The Conundrum of Politics and Language
Orwell makes a compelling case for the correct use of language in promoting politics and thought. We generally seem to show absolutely no appreciation for the influence the these concepts have on each other.
"All issues are political issues, and politics itself is a mass of lies, evasions, folly, hatred, and schizophrenia. When the general atmosphere is bad, language must suffer. I should expect to find this is a guess which I have not sufficient knowledge to verify that the German, Russian and Italian languages have all deteriorated in the last ten or fifteen years, as a result of dictatorship. But if thought corrupts language, language can also corrupt thought. A bad usage can spread by tradition and imitation even among people who should and do know better."
Today, general dictatorship in language is commonplace and not limited to any country. Any honest reference to gender is close to being prohibited and once common words, with explicit meaning, have been distorted to have no meaning at all. Such words have reached a level of vulgarity and their usefulness is obviously so outworn, that they should be scrapped immediately.
I doubt that anyone, gilded or not, can honestly argue that thought corrupts language and that language also corrupts thought. With endless examples of such reciprocal contamination in our faces, every day, only a complete fool would consider contesting this truth?
The Vulgarity of Tawdry Phrases
Not only did Orwell's peers ignore his warning but their successors promoted the rubbish he protested into feigned eloquence, so revered, that it is awarded scholarly recognition as phraseology!
It is not the use of phrases to which Orwell objects. On the contrary he encourages the use of phrases, especially new and original ones.
"As I have tried to show, modern writing at its worst does not consist in picking out words for the sake of their meaning and inventing images in order to make the meaning clearer. It consists in gumming together long strips of words which have already been set in order by someone else, and making the results presentable by sheer humbug. The attraction of this way of writing is that it is easy. It is easier even quicker, once you have the habit to say "In my opinion it is not an unjustifiable assumption that" than to say "I think". If you use ready-made phrases, you not only don't have to hunt about for the words; you also don't have to bother with the rhythms of your sentences since these phrases are generally so arranged as to be more or less euphonious. When you are composing in a hurry when you are dictating to a stenographer, for instance, or making a public speech it is natural to fall into a pretentious, Latinized style. Tags like "a consideration which we should do well to bear in mind" or "a conclusion to which all of us would readily assent" will save many a sentence from coming down with a bump. By using stale metaphors, similes, and idioms, you save much mental effort, at the cost of leaving your meaning vague, not only for your reader but for yourself."
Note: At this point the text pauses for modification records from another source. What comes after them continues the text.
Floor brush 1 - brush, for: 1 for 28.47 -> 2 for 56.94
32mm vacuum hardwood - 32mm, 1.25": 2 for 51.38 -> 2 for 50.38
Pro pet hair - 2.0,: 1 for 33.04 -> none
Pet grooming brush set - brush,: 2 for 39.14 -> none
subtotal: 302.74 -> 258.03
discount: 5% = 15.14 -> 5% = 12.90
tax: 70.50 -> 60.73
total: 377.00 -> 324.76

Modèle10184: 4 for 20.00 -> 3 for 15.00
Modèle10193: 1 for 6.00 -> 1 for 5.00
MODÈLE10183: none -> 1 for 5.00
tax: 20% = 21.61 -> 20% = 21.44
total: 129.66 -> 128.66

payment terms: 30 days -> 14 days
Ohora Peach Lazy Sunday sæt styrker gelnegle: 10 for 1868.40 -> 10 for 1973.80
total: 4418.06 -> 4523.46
According to Orwell, one reason for using phraseology is to hide an impaired vocabulary. The other is to avoid mental effort and its use is consequently an unambiguous admission of laziness. The result is communication, so vague in meaning, that even its author or orator might not grasp it! Insufficient vocabulary and even laziness I can live with, but when this tawdry phrase stitching is used to mislead or to conceal dishonesty and blatant lies, I find it reprehensible.
"In our time it is broadly true that political writing is bad writing. Where it is not true, it will generally be found that the writer is some kind of rebel, expressing his private opinions and not a 'party line'."
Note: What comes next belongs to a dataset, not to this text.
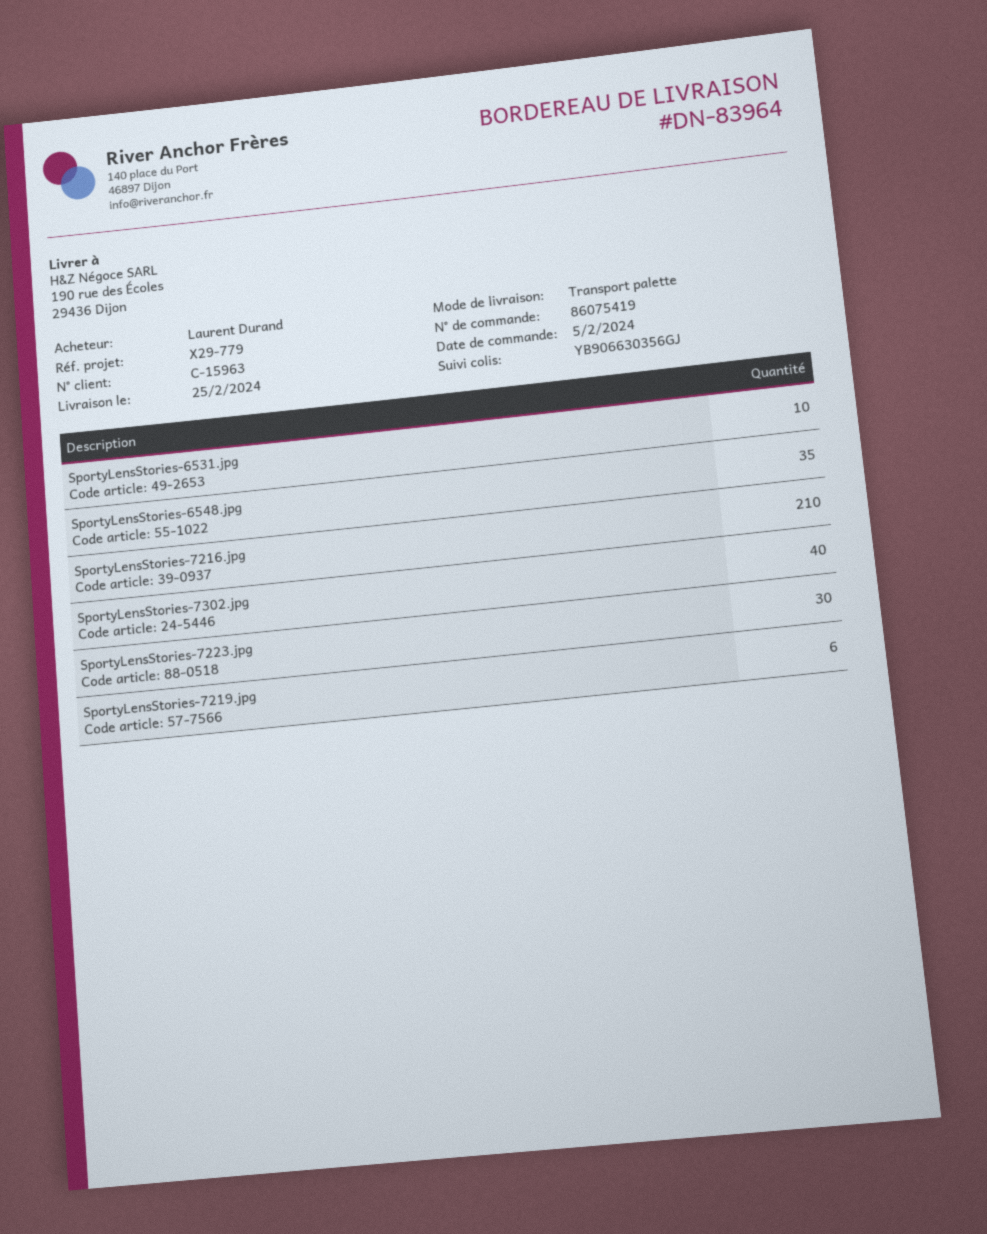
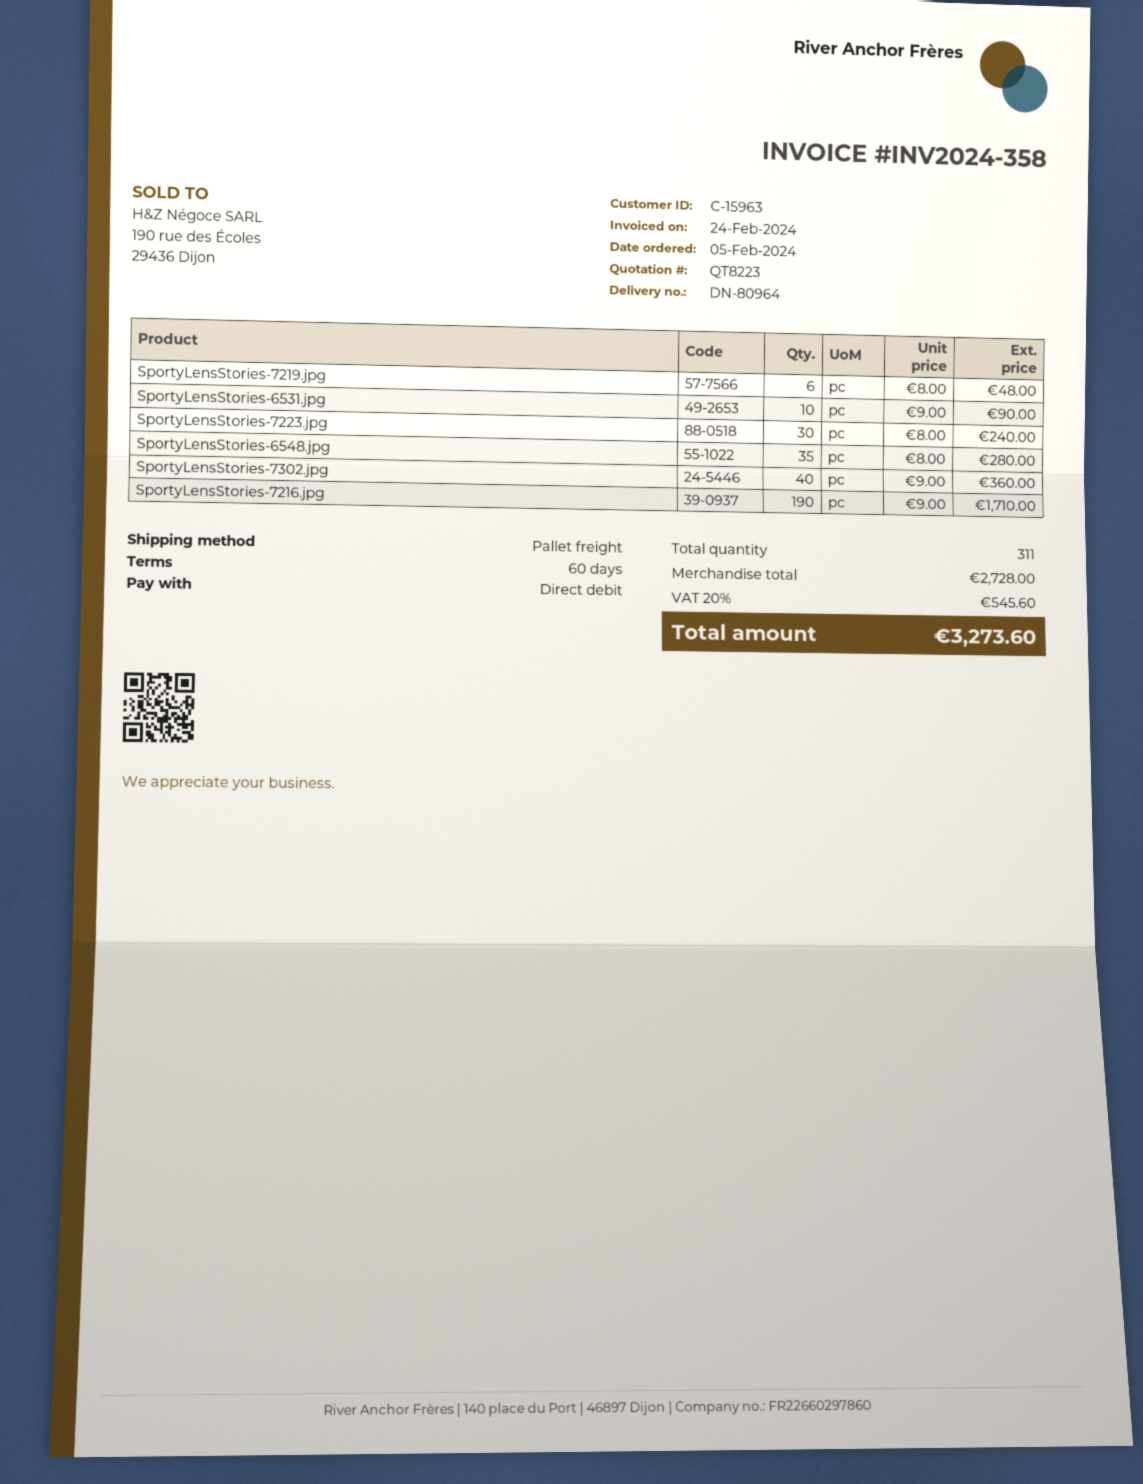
delivery note number: DN-83964 -> DN-80964
SportyLensStories-7216.jpg: 210 -> 190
This observation by Mr. Orwell is completely obvious in most mainstream media articles as these are addicted to the "party line", like the youth to social media. This vulgarity might be the result of linguistic dictatorship, an impaired vocabulary, plain laziness, dishonesty or all four combined. Regardless of the cause it is mostly rubbish and too often, not even sensibly gilded.
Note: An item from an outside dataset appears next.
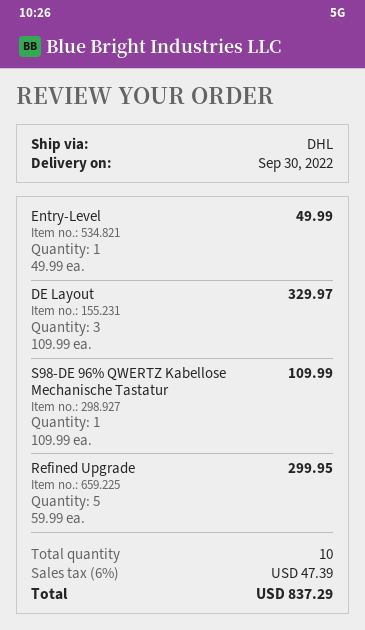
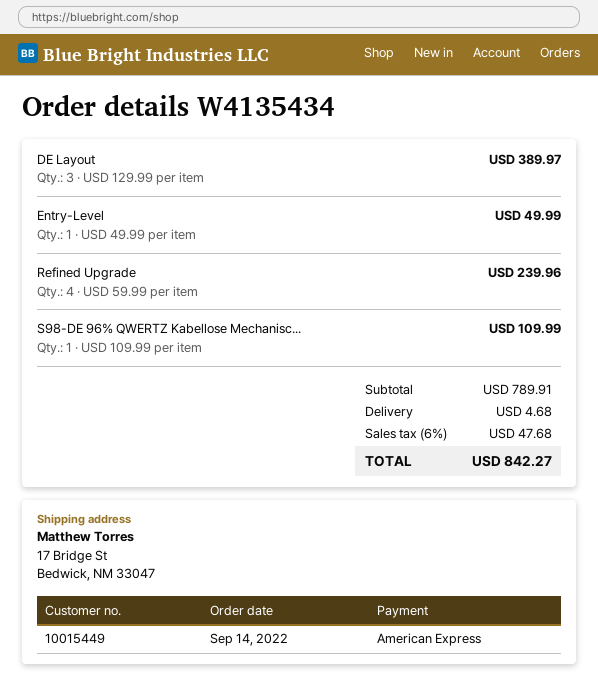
DE Layout: 3 x 109.99 = 329.97 -> 3 x 129.99 = 389.97
Refined Upgrade: 5 x 59.99 = 299.95 -> 4 x 59.99 = 239.96
shipping: none -> 4.68
tax: 6% = 47.39 -> 6% = 47.68
total: 837.29 -> 842.27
"In our time, political speech and writing are largely the defense of the indefensible. Things like the continuance of British rule in India, the Russian purges and deportations, the dropping of the atom bombs on Japan, can indeed be defended, but only by arguments which are too brutal for most people to face, and which do not square with the professed aims of the political parties. Thus political language has to consist largely of euphemism, question-begging and sheer cloudy vagueness."
Mr. Orwell mentions several incidents in his time which are indefensible, when using common words, and consequently demand euphemism, question-begging and vagueness, supposedly to make the indefensible defensible. This would be sheer folly to any audience, accustomed to the correct use and presentation of language, but due to constant gilding, few people are adept at seeing the ugly rubbish which hides beneath the shiny surface?
It is comforting to see some silly phrases being discarded, but hardly satisfying, for just like the HIV virus mutating to avoid the effect of antiretroviral drugs, one disappears and several others appear.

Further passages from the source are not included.